For each line below that includes the string "kalması", show the whole line.

(RECORDS SHOWN Opens)

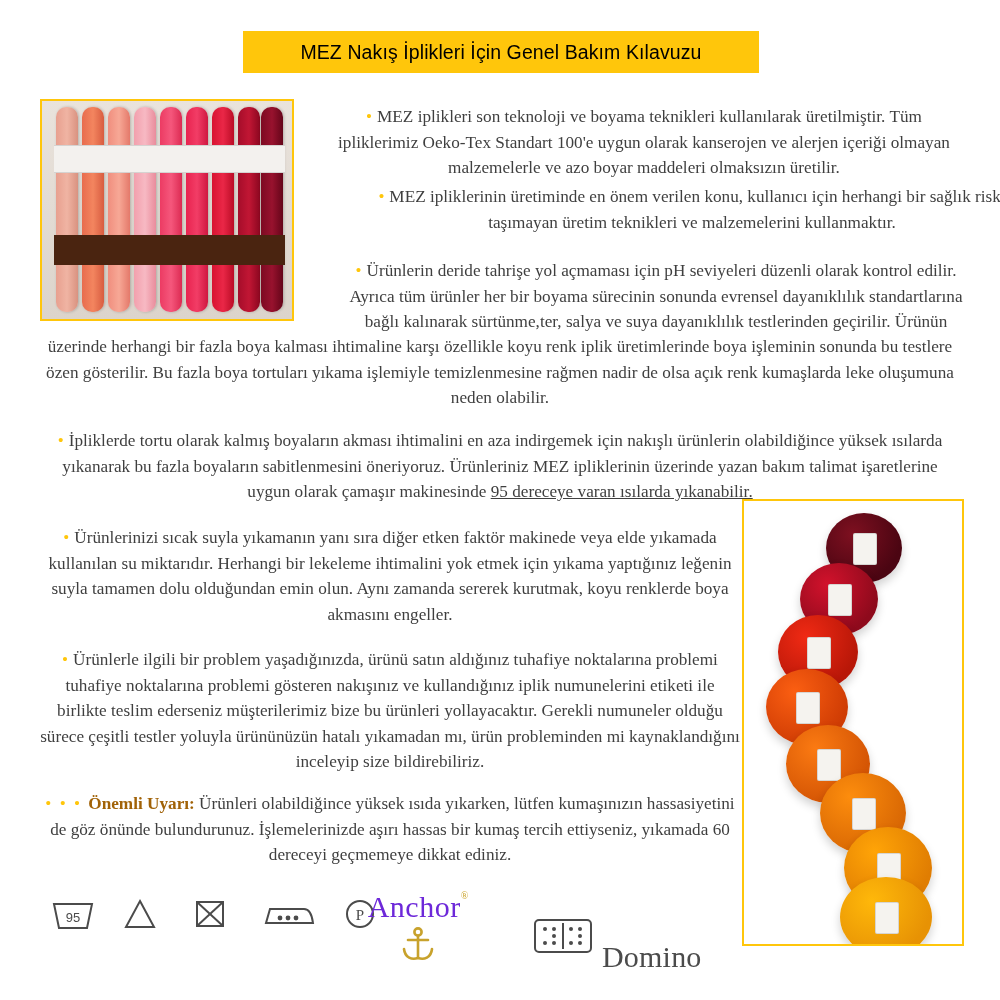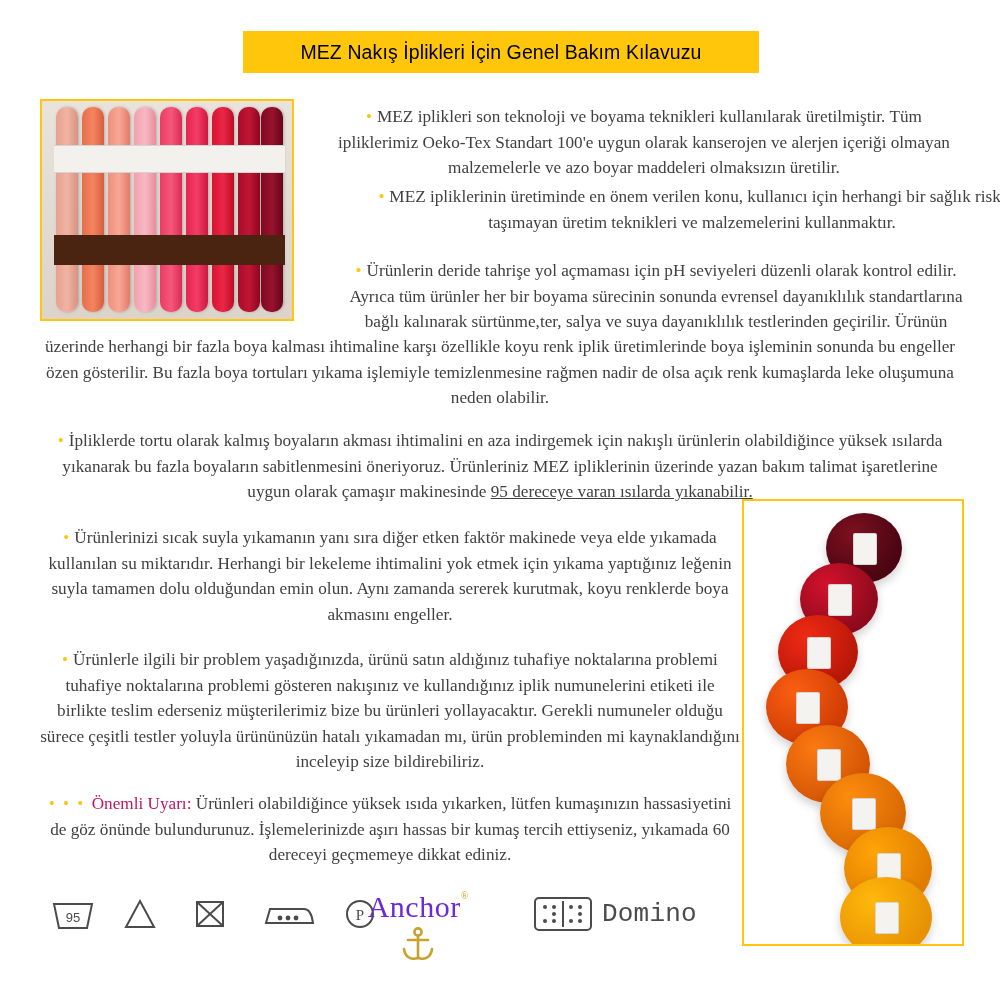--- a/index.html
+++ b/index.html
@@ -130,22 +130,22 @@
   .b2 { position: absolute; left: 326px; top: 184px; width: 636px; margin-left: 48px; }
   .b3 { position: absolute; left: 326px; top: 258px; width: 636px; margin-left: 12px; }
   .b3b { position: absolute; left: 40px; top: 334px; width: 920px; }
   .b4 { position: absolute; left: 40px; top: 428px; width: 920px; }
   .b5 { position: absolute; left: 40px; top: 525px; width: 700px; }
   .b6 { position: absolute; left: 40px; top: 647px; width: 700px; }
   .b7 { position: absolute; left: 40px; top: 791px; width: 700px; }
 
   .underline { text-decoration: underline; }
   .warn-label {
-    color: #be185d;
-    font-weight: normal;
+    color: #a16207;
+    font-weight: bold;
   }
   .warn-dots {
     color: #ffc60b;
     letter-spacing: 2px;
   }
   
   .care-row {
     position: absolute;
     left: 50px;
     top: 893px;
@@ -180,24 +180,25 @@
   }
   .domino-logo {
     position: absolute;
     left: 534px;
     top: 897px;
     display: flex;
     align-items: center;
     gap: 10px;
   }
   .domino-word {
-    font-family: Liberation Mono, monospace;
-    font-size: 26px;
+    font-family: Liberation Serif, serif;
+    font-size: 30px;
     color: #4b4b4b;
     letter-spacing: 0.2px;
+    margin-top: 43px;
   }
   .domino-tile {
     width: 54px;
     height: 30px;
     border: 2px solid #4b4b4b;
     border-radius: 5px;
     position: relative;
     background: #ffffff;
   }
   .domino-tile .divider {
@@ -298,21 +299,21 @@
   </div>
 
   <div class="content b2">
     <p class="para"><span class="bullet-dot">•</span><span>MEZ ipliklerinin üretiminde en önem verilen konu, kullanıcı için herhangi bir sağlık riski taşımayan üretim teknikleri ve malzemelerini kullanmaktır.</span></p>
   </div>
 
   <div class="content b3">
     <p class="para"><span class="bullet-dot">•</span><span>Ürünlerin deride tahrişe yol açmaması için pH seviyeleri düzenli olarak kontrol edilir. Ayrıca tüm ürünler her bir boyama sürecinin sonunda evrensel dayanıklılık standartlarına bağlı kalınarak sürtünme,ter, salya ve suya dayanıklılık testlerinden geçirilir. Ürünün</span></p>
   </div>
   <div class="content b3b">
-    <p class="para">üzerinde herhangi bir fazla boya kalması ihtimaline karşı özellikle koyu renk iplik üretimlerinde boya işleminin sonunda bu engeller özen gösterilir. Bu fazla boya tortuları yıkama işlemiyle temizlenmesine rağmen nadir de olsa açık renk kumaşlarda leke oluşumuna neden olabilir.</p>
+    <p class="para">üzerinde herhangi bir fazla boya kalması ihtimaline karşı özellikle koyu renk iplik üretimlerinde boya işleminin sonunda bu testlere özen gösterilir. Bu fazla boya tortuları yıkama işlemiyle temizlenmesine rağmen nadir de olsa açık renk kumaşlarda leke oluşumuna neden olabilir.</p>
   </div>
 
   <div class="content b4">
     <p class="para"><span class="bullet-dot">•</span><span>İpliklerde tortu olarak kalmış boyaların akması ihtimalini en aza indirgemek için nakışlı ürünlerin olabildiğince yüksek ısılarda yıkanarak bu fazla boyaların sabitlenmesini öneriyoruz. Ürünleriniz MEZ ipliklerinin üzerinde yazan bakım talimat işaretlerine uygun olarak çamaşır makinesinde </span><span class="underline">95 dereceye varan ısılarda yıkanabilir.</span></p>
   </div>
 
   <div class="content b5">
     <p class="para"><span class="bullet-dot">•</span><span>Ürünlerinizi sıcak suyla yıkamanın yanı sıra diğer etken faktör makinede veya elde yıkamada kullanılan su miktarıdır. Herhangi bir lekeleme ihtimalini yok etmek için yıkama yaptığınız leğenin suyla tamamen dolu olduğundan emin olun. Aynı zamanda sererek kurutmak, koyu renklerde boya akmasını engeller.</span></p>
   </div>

(RECORDS SHOWN Closes)
(RECORDS SHOWN Opens)

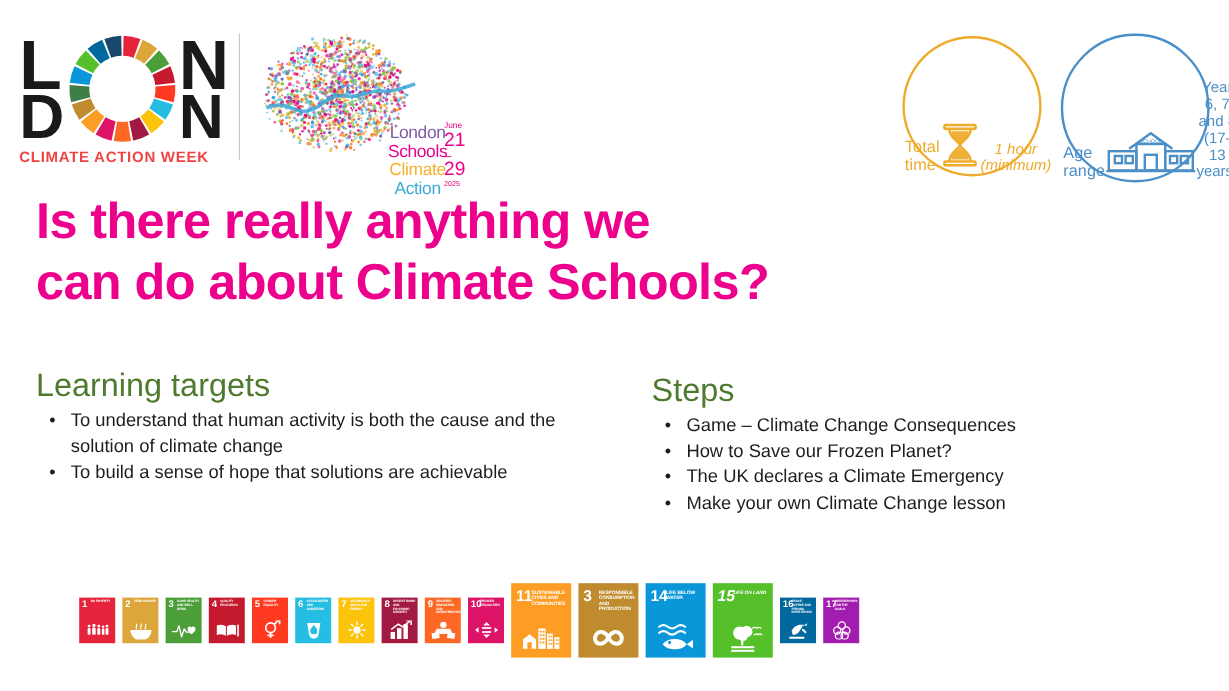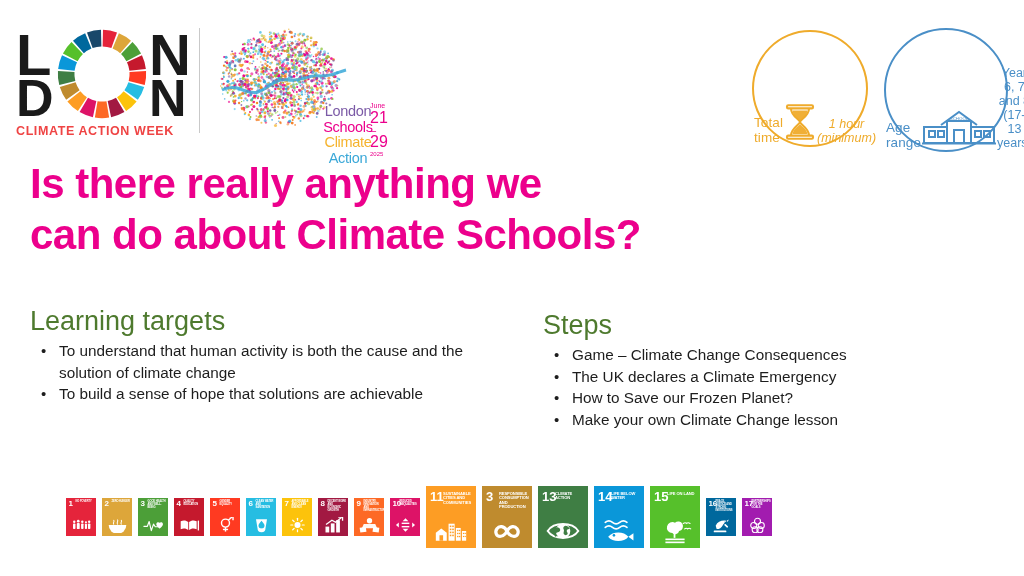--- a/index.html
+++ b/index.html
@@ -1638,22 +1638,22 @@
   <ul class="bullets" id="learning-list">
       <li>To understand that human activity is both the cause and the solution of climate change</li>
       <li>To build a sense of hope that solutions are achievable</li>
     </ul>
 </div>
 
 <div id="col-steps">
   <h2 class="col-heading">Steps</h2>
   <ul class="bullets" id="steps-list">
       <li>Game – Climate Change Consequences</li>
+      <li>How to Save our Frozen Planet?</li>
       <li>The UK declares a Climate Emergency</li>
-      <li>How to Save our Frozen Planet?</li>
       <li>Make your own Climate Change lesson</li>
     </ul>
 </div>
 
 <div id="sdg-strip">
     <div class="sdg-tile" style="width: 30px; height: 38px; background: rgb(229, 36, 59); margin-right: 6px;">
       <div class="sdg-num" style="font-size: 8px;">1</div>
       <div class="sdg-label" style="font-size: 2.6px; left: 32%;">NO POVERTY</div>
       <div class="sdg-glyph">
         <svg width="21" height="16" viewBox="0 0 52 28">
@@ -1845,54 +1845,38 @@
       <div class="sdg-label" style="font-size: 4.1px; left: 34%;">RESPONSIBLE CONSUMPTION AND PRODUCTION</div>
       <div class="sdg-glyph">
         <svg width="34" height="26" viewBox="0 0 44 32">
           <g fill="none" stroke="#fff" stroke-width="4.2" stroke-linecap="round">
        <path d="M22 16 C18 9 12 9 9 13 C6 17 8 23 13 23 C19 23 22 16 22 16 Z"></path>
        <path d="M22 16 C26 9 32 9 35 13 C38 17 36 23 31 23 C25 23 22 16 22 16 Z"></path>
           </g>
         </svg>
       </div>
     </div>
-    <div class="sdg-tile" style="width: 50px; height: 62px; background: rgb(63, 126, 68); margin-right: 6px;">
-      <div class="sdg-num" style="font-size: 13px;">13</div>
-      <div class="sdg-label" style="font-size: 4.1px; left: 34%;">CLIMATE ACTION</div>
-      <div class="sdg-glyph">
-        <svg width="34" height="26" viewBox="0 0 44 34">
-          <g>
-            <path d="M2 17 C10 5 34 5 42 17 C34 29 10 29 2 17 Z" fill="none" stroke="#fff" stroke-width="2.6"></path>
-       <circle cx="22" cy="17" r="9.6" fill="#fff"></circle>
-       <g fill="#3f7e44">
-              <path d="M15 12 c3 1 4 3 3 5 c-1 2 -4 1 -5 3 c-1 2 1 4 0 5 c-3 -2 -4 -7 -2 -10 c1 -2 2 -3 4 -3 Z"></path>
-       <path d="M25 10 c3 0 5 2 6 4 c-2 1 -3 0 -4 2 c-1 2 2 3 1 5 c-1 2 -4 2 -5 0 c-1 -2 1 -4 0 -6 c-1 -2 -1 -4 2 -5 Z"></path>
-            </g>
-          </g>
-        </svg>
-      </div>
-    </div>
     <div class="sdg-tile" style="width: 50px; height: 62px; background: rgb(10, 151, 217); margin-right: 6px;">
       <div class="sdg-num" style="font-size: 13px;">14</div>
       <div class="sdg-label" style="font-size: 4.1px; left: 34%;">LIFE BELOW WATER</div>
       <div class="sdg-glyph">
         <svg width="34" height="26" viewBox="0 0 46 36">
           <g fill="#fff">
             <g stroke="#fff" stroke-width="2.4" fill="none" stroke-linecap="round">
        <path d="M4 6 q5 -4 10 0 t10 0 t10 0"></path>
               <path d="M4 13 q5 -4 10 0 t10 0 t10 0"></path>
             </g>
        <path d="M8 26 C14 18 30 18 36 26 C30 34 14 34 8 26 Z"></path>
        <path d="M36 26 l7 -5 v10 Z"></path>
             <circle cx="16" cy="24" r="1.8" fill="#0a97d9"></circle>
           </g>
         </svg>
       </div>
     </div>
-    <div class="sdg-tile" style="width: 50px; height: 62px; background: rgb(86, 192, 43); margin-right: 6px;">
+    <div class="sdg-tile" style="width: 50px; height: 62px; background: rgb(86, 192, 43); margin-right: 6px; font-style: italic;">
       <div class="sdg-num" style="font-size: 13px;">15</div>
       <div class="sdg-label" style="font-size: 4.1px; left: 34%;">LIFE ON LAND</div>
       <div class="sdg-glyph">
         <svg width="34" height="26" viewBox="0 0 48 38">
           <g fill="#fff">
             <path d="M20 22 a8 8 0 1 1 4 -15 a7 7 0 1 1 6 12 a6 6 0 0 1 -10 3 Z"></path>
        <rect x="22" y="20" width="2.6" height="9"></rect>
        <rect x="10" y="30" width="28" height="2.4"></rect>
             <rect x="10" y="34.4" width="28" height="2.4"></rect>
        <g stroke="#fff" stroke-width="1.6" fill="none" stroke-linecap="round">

(RECORDS SHOWN Closes)
(RECORDS SHOWN Opens)

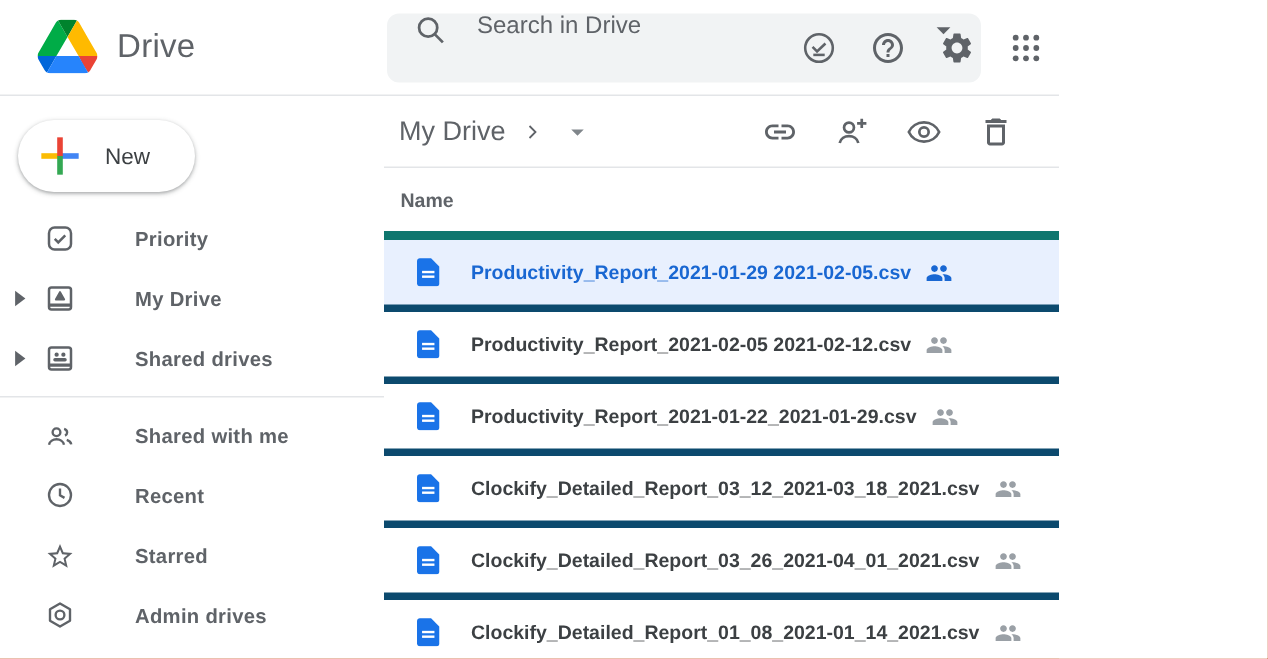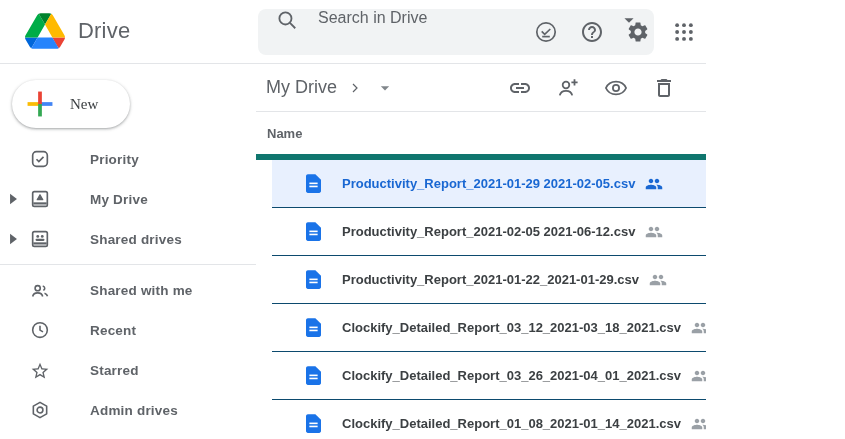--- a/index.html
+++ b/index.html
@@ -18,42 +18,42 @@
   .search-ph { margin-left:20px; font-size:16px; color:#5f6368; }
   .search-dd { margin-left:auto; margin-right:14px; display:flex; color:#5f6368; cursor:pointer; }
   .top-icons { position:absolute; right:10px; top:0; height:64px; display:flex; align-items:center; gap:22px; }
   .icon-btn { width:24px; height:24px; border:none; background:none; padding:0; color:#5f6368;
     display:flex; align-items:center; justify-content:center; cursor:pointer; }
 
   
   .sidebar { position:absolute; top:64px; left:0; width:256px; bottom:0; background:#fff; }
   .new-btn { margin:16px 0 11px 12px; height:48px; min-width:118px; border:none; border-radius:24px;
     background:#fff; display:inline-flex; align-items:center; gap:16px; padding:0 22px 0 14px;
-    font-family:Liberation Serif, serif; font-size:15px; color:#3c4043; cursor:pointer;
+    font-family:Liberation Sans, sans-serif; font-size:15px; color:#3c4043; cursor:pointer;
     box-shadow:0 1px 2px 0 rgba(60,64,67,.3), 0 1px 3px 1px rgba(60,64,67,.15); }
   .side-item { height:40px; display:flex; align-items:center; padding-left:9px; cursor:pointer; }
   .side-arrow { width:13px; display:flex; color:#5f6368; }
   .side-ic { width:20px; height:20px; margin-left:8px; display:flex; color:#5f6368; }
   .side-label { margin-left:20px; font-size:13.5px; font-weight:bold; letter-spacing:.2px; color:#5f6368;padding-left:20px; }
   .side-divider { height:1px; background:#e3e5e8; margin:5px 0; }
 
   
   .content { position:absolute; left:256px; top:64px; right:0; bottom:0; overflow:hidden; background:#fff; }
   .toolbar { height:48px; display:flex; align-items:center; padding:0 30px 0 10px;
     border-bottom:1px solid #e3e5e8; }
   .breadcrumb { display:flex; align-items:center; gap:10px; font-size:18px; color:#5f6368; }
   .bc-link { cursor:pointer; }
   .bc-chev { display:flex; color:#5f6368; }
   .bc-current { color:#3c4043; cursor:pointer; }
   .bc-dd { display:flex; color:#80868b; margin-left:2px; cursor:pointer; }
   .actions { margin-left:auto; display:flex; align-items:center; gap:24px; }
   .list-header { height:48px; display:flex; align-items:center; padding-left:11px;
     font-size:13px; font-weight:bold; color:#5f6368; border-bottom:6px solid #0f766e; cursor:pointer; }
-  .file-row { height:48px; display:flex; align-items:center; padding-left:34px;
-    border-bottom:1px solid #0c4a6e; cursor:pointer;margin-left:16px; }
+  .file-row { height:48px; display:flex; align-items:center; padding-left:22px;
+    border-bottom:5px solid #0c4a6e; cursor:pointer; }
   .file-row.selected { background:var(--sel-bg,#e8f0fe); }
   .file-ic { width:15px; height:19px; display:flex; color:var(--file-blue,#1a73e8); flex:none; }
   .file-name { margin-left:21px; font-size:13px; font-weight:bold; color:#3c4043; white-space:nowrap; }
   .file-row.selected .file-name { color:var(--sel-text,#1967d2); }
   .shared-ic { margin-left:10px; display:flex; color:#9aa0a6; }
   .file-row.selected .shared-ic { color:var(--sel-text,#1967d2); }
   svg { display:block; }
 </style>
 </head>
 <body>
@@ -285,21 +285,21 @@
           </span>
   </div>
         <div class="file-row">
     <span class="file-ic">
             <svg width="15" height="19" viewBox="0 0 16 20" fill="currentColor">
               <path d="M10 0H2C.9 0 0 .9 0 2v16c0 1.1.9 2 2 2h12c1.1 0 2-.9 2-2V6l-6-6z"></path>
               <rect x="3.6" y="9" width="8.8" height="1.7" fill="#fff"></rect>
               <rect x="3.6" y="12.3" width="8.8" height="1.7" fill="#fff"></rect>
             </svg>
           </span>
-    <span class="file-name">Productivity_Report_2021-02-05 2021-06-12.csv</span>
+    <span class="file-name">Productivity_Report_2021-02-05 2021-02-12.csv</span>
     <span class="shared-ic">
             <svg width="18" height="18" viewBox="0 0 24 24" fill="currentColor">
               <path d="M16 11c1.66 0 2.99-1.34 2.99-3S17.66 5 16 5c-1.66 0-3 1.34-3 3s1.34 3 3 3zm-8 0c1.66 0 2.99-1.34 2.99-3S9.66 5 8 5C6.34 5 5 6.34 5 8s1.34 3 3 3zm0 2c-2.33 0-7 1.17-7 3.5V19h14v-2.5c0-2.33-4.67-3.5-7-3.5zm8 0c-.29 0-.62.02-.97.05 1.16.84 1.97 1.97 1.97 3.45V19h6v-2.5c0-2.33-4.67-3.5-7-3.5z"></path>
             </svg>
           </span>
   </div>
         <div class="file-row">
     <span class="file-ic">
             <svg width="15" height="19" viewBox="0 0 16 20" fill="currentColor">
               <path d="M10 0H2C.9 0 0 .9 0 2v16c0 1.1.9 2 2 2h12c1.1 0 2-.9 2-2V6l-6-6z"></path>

(RECORDS SHOWN Closes)

_ANSWER SECTION:_
-    <p class="para">üzerinde herhangi bir fazla boya kalması ihtimaline karşı özellikle koyu renk iplik üretimlerinde boya işleminin sonunda bu engeller özen gösterilir. Bu fazla boya tortuları yıkama işlemiyle temizlenmesine rağmen nadir de olsa açık renk kumaşlarda leke oluşumuna neden olabilir.</p>
+    <p class="para">üzerinde herhangi bir fazla boya kalması ihtimaline karşı özellikle koyu renk iplik üretimlerinde boya işleminin sonunda bu testlere özen gösterilir. Bu fazla boya tortuları yıkama işlemiyle temizlenmesine rağmen nadir de olsa açık renk kumaşlarda leke oluşumuna neden olabilir.</p>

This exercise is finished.